WORK TASK:
Among the entries below, determine how many lines contain the word "Temperatur" and state only that figure.

EXTRACTED MATERIAL:
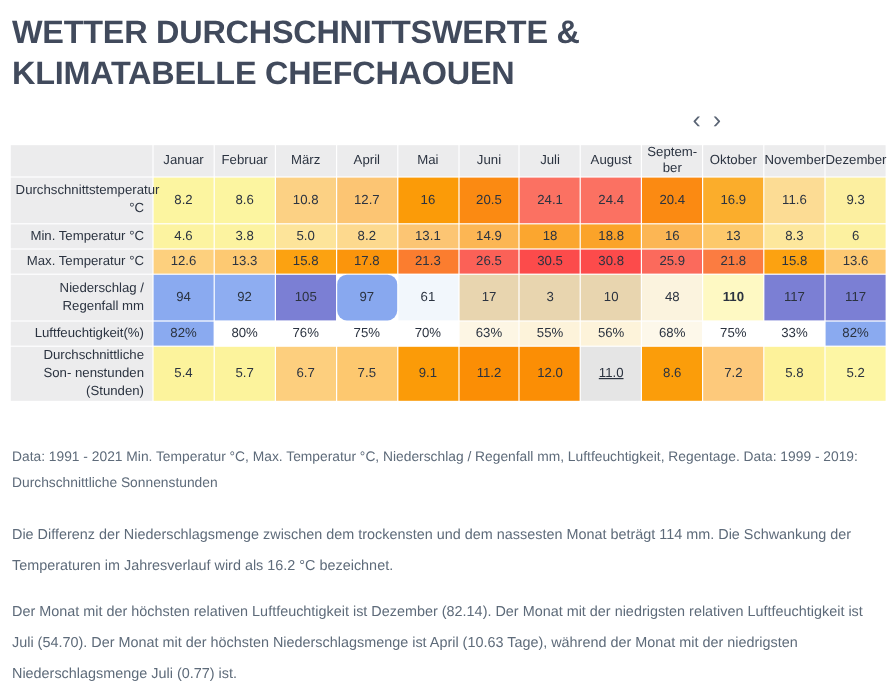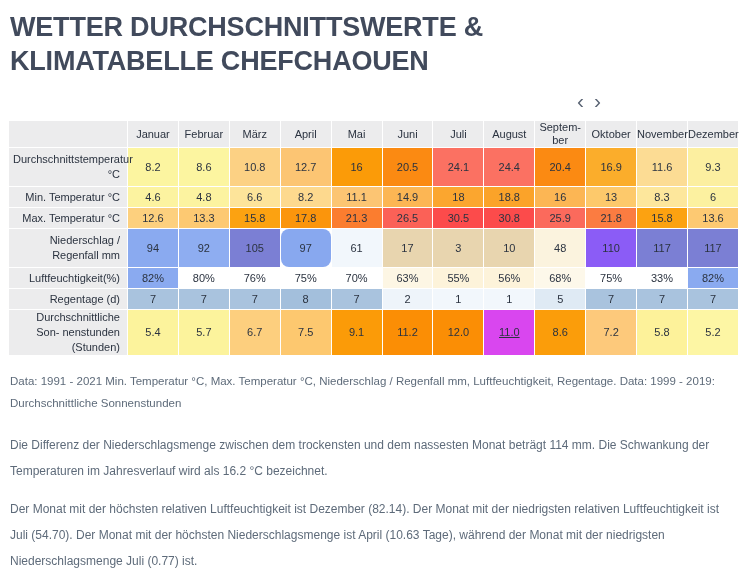--- a/index.html
+++ b/index.html
@@ -169,24 +169,24 @@
             <td class="cell" style="background: rgb(251, 113, 98);">24.1</td>
             <td class="cell" style="background: rgb(251, 113, 98);">24.4</td>
             <td class="cell" style="background: rgb(251, 138, 18);">20.4</td>
             <td class="cell" style="background: rgb(251, 173, 43);">16.9</td>
             <td class="cell" style="background: rgb(252, 220, 148);">11.6</td>
             <td class="cell" style="background: rgb(252, 239, 160);">9.3</td>
           </tr>
           <tr class="r-short">
             <th class="rowlabel">Min. Temperatur °C</th>
             <td class="cell" style="background: rgb(252, 243, 160);">4.6</td>
-            <td class="cell" style="background: rgb(252, 243, 160);">4.8</td>
-            <td class="cell" style="background: rgb(253, 228, 154);">6.6</td>
+            <td class="cell" style="background: rgb(252, 243, 160);">3.8</td>
+            <td class="cell" style="background: rgb(253, 228, 154);">5.0</td>
             <td class="cell" style="background: rgb(253, 217, 142);">8.2</td>
-            <td class="cell" style="background: rgb(252, 197, 115);">11.1</td>
+            <td class="cell" style="background: rgb(252, 197, 115);">13.1</td>
             <td class="cell" style="background: rgb(252, 182, 84);">14.9</td>
             <td class="cell" style="background: rgb(251, 166, 47);">18</td>
             <td class="cell" style="background: rgb(251, 163, 41);">18.8</td>
             <td class="cell" style="background: rgb(252, 182, 84);">16</td>
             <td class="cell" style="background: rgb(253, 201, 107);">13</td>
             <td class="cell" style="background: rgb(253, 231, 156);">8.3</td>
             <td class="cell" style="background: rgb(252, 241, 160);">6</td>
           </tr>
           <tr class="r-short">
             <th class="rowlabel">Max. Temperatur °C</th>
@@ -207,64 +207,49 @@
             <th class="rowlabel">Niederschlag / Regenfall mm</th>
             <td class="cell" style="background: rgb(138, 170, 240);">94</td>
             <td class="cell" style="background: rgb(142, 173, 241);">92</td>
             <td class="cell" style="background: rgb(123, 127, 212);">105</td>
             <td class="cell" style="background: rgb(136, 168, 239); border-radius: 8px;">97</td>
             <td class="cell" style="background: rgb(242, 247, 252);">61</td>
             <td class="cell" style="background: rgb(232, 213, 175);">17</td>
             <td class="cell" style="background: rgb(232, 213, 175);">3</td>
             <td class="cell" style="background: rgb(232, 213, 175);">10</td>
             <td class="cell" style="background: rgb(251, 243, 222);">48</td>
-            <td class="cell" style="background: #8b5cf6;">110</td>
+            <td class="cell" style="background: #fef9c3; font-weight: bold;">110</td>
             <td class="cell" style="background: rgb(123, 127, 212);">117</td>
             <td class="cell" style="background: rgb(123, 127, 212);">117</td>
           </tr>
           <tr class="r-short">
             <th class="rowlabel">Luftfeuchtigkeit(%)</th>
             <td class="cell" style="background: rgb(138, 170, 240);">82%</td>
             <td class="cell" style="background: rgb(255, 255, 255);">80%</td>
             <td class="cell" style="background: rgb(255, 255, 255);">76%</td>
             <td class="cell" style="background: rgb(255, 255, 255);">75%</td>
             <td class="cell" style="background: rgb(255, 255, 255);">70%</td>
             <td class="cell" style="background: rgb(253, 246, 228);">63%</td>
             <td class="cell" style="background: rgb(253, 243, 218);">55%</td>
             <td class="cell" style="background: rgb(253, 243, 218);">56%</td>
             <td class="cell" style="background: rgb(253, 248, 234);">68%</td>
             <td class="cell" style="background: rgb(255, 255, 255);">75%</td>
             <td class="cell" style="background: rgb(255, 255, 255);">33%</td>
             <td class="cell" style="background: rgb(138, 170, 240);">82%</td>
           </tr>
-          <tr class="r-short">
-            <th class="rowlabel">Regentage (d)</th>
-            <td class="cell" style="background: rgb(169, 195, 222);">7</td>
-            <td class="cell" style="background: rgb(169, 195, 222);">7</td>
-            <td class="cell" style="background: rgb(169, 195, 222);">7</td>
-            <td class="cell" style="background: rgb(163, 191, 220);">8</td>
-            <td class="cell" style="background: rgb(169, 195, 222);">7</td>
-            <td class="cell" style="background: rgb(238, 244, 250);">2</td>
-            <td class="cell" style="background: rgb(242, 247, 252);">1</td>
-            <td class="cell" style="background: rgb(242, 247, 252);">1</td>
-            <td class="cell" style="background: rgb(223, 234, 244);">5</td>
-            <td class="cell" style="background: rgb(169, 195, 222);">7</td>
-            <td class="cell" style="background: rgb(169, 195, 222);">7</td>
-            <td class="cell" style="background: rgb(169, 195, 222);">7</td>
-          </tr>
           <tr class="r-tall">
             <th class="rowlabel">Durchschnittliche Son- nenstunden (Stunden)</th>
             <td class="cell" style="background: rgb(252, 243, 156); margin-left: 36px;">5.4</td>
             <td class="cell" style="background: rgb(252, 243, 156);">5.7</td>
             <td class="cell" style="background: rgb(253, 207, 126);">6.7</td>
             <td class="cell" style="background: rgb(253, 200, 111);">7.5</td>
             <td class="cell" style="background: rgb(251, 155, 8);">9.1</td>
             <td class="cell" style="background: rgb(251, 142, 5);">11.2</td>
             <td class="cell" style="background: rgb(251, 142, 5);">12.0</td>
-            <td class="cell" style="background: #d946ef; text-decoration: underline;">11.0</td>
+            <td class="cell" style="background: #e5e5e5; text-decoration: underline;">11.0</td>
             <td class="cell" style="background: rgb(251, 157, 10);">8.6</td>
             <td class="cell" style="background: rgb(253, 201, 123);">7.2</td>
             <td class="cell" style="background: rgb(253, 242, 154);">5.8</td>
             <td class="cell" style="background: rgb(253, 246, 164);">5.2</td>
           </tr>
         </tbody>
     </table>
   </div>
 
   <div class="footnote">Data: 1991 - 2021 Min. Temperatur °C, Max. Temperatur °C, Niederschlag / Regenfall mm, Luftfeuchtigkeit, Regentage. Data: 1999 - 2019: Durchschnittliche Sonnenstunden</div>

EXPECTED ANSWER:
3